#### Given data

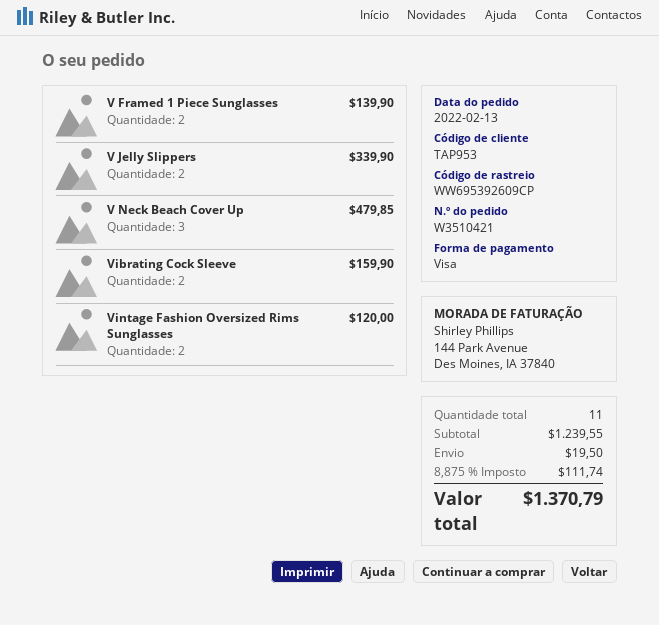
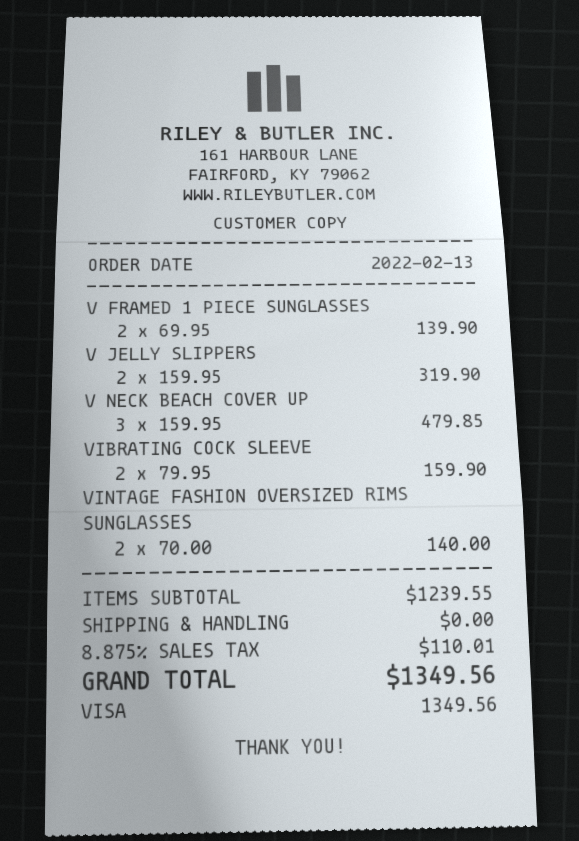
V Jelly Slippers: 2 for 339.90 -> 2 for 319.90
Vintage Fashion Oversized Rims Sunglasses: 2 for 120.00 -> 2 for 140.00
shipping: 19.50 -> 0.00
tax: 8.875% = 111.74 -> 8.875% = 110.01
total: 1370.79 -> 1349.56

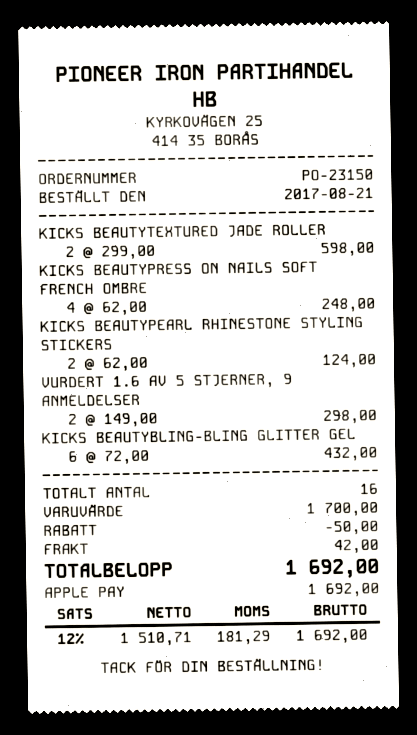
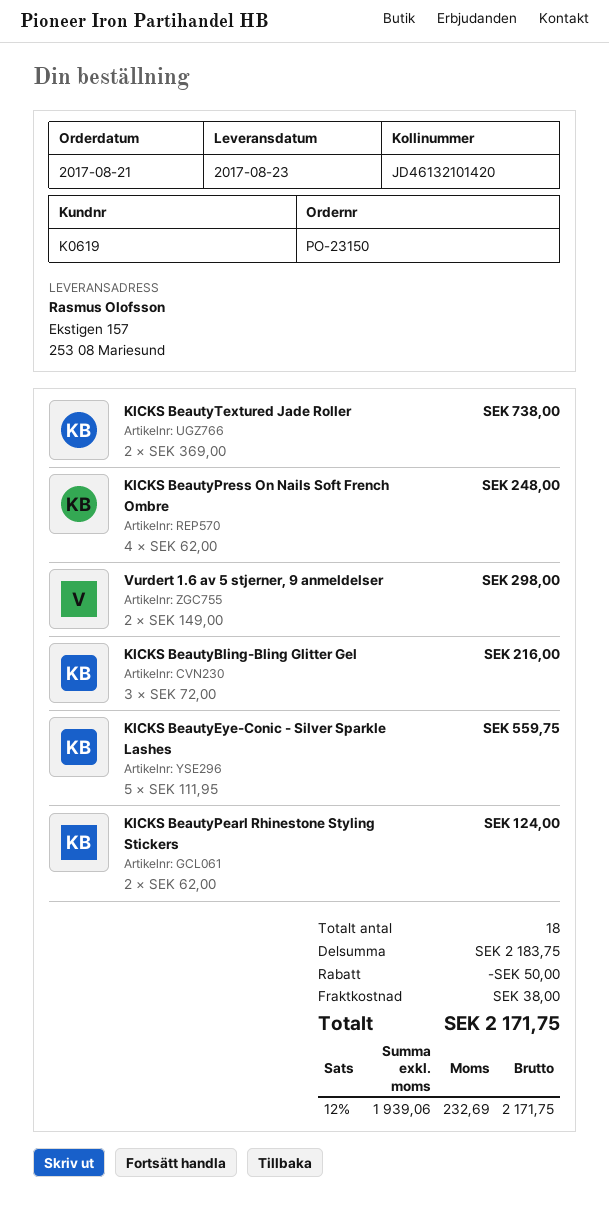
KICKS BEAUTYTEXTURED JADE ROLLER: 2 x 299.00 = 598.00 -> 2 x 369.00 = 738.00
KICKS BEAUTYBLING-BLING GLITTER GEL: 6 x 72.00 = 432.00 -> 3 x 72.00 = 216.00
KICKS BeautyEye-Conic - Silver Sparkle Lashes: none -> 5 x 111.95 = 559.75
total quantity: 16 -> 18
subtotal: 1700.00 -> 2183.75
shipping: 42.00 -> 38.00
net: 1510.71 -> 1939.06
tax: 12% = 181.29 -> 12% = 232.69
total: 1692.00 -> 2171.75

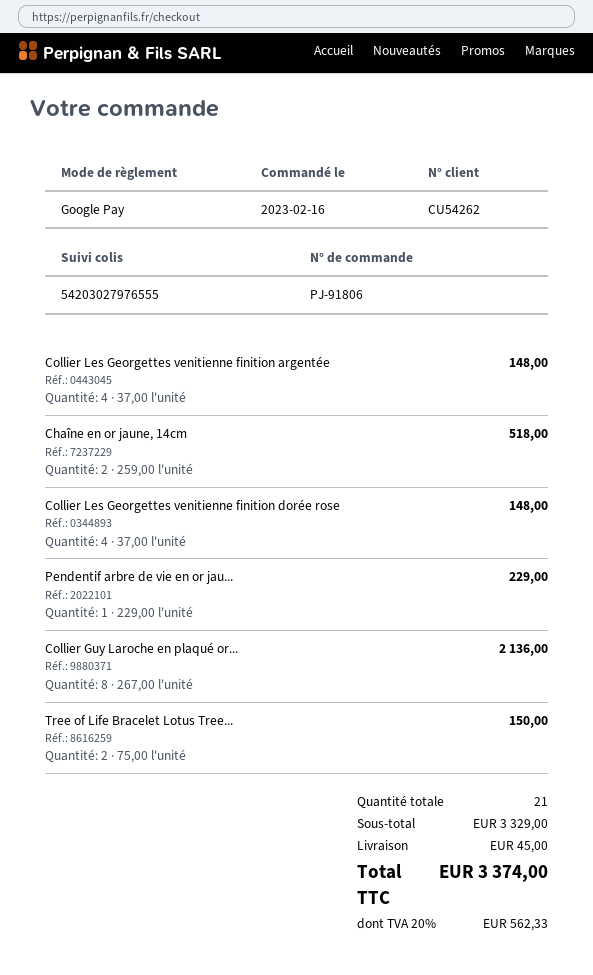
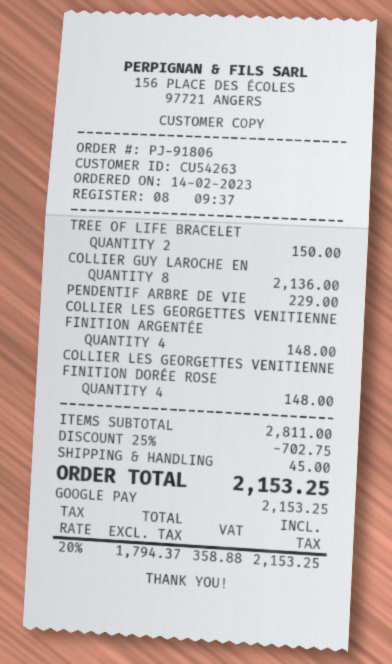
order date: 2023-02-16 -> 2023-02-14
customer number: CU54262 -> CU54263
Chaîne en or jaune, 14cm: 2 for 518.00 -> none
subtotal: 3329.00 -> 2811.00
discount: none -> 25% = 702.75
tax: 20% = 562.33 -> 20% = 358.88
total: 3374.00 -> 2153.25

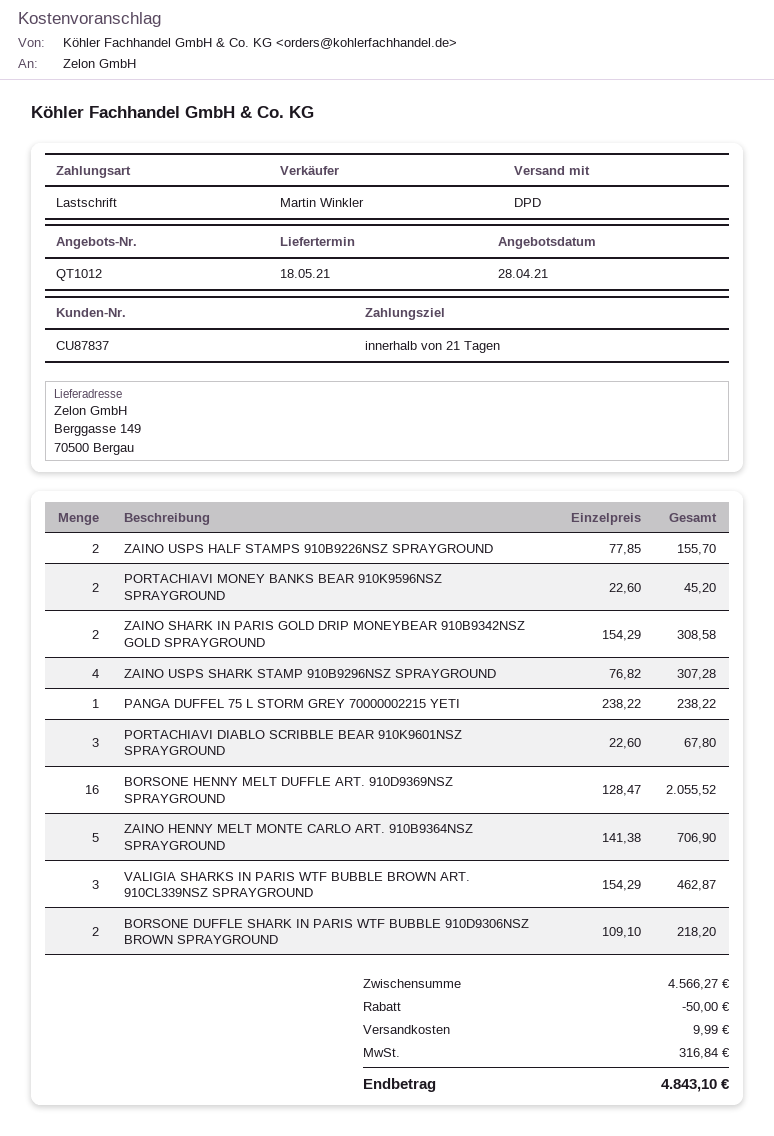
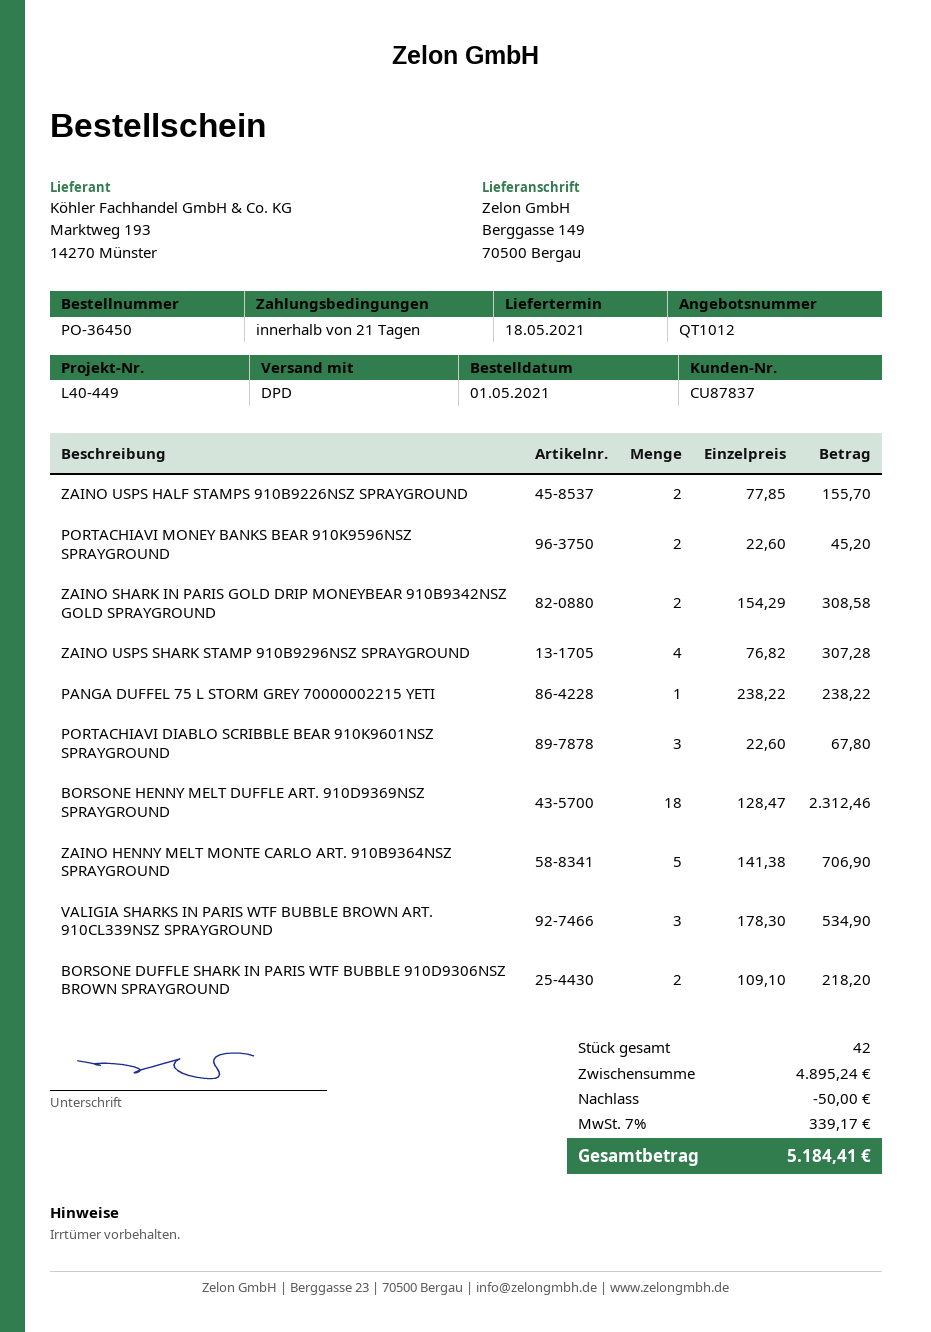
BORSONE HENNY MELT DUFFLE ART. 910D9369NSZ SPRAYGROUND: 16 x 128.47 = 2055.52 -> 18 x 128.47 = 2312.46
VALIGIA SHARKS IN PARIS WTF BUBBLE BROWN ART. 910CL339NSZ SPRAYGROUND: 3 x 154.29 = 462.87 -> 3 x 178.30 = 534.90
subtotal: 4566.27 -> 4895.24
shipping: 9.99 -> none
tax: 316.84 -> 339.17
total: 4843.10 -> 5184.41

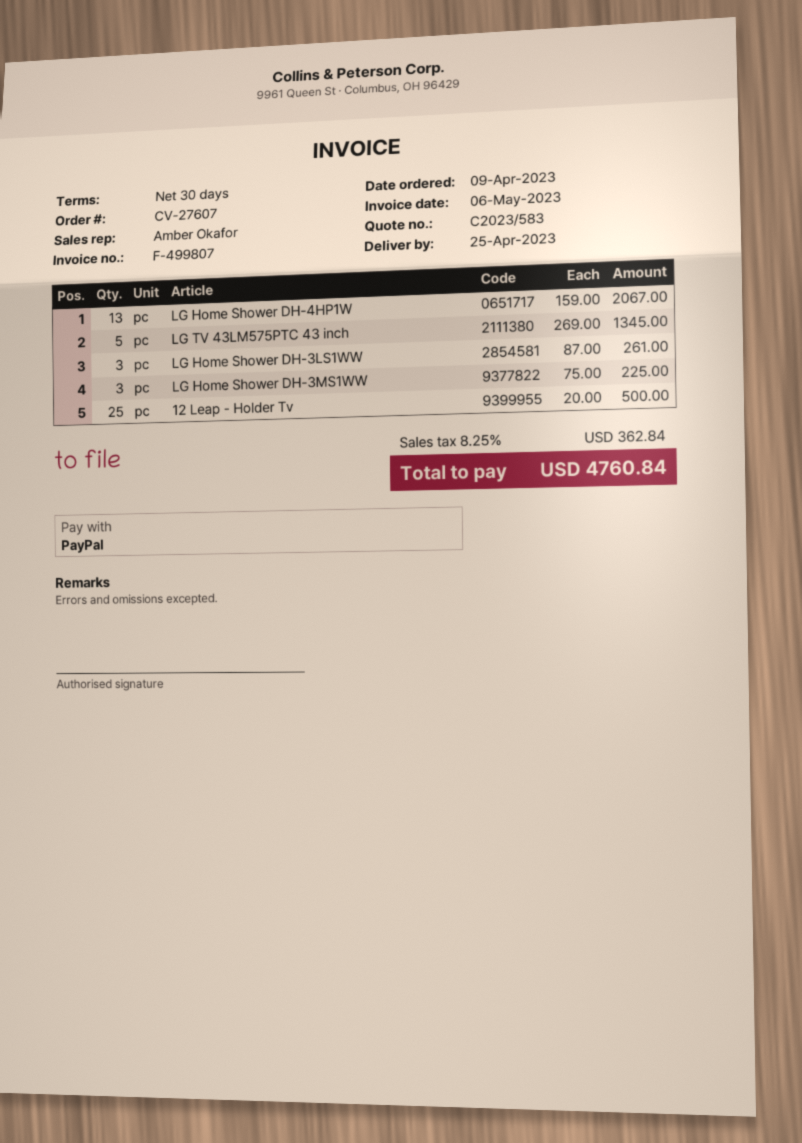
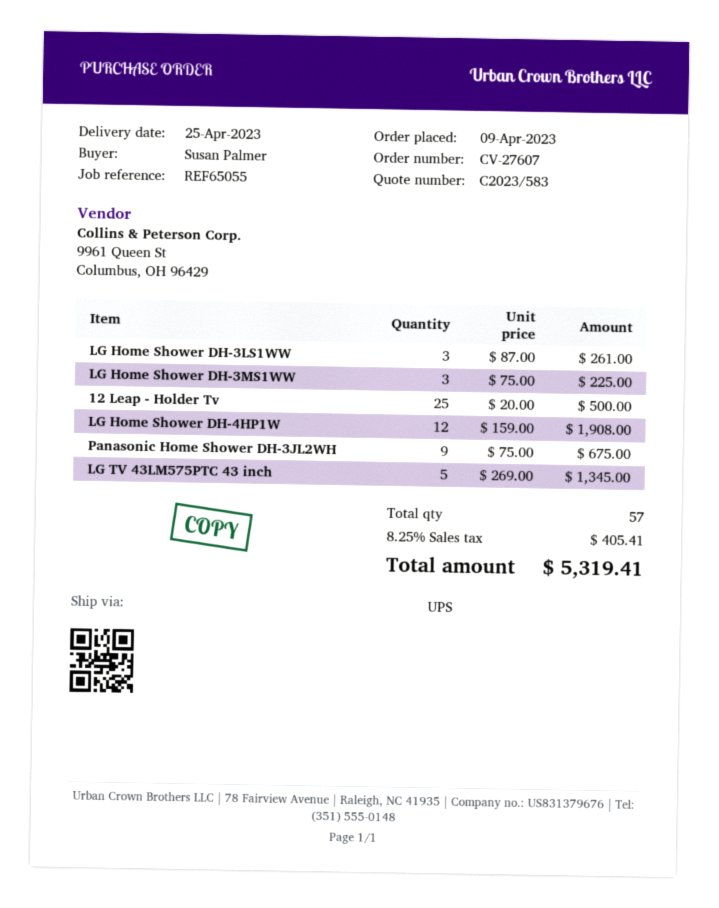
LG Home Shower DH-4HP1W: 13 x 159.00 = 2067.00 -> 12 x 159.00 = 1908.00
Panasonic Home Shower DH-3JL2WH: none -> 9 x 75.00 = 675.00
tax: 8.25% = 362.84 -> 8.25% = 405.41
total: 4760.84 -> 5319.41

########

With the pictures left out, write out exactly the lines from the line containing "KICKS BeautyEye-Conic - Silver" through the last line of the entries above, both ends included, and no others.

Output:
KICKS BeautyEye-Conic - Silver Sparkle Lashes: none -> 5 x 111.95 = 559.75
total quantity: 16 -> 18
subtotal: 1700.00 -> 2183.75
shipping: 42.00 -> 38.00
net: 1510.71 -> 1939.06
tax: 12% = 181.29 -> 12% = 232.69
total: 1692.00 -> 2171.75

order date: 2023-02-16 -> 2023-02-14
customer number: CU54262 -> CU54263
Chaîne en or jaune, 14cm: 2 for 518.00 -> none
subtotal: 3329.00 -> 2811.00
discount: none -> 25% = 702.75
tax: 20% = 562.33 -> 20% = 358.88
total: 3374.00 -> 2153.25

BORSONE HENNY MELT DUFFLE ART. 910D9369NSZ SPRAYGROUND: 16 x 128.47 = 2055.52 -> 18 x 128.47 = 2312.46
VALIGIA SHARKS IN PARIS WTF BUBBLE BROWN ART. 910CL339NSZ SPRAYGROUND: 3 x 154.29 = 462.87 -> 3 x 178.30 = 534.90
subtotal: 4566.27 -> 4895.24
shipping: 9.99 -> none
tax: 316.84 -> 339.17
total: 4843.10 -> 5184.41

LG Home Shower DH-4HP1W: 13 x 159.00 = 2067.00 -> 12 x 159.00 = 1908.00
Panasonic Home Shower DH-3JL2WH: none -> 9 x 75.00 = 675.00
tax: 8.25% = 362.84 -> 8.25% = 405.41
total: 4760.84 -> 5319.41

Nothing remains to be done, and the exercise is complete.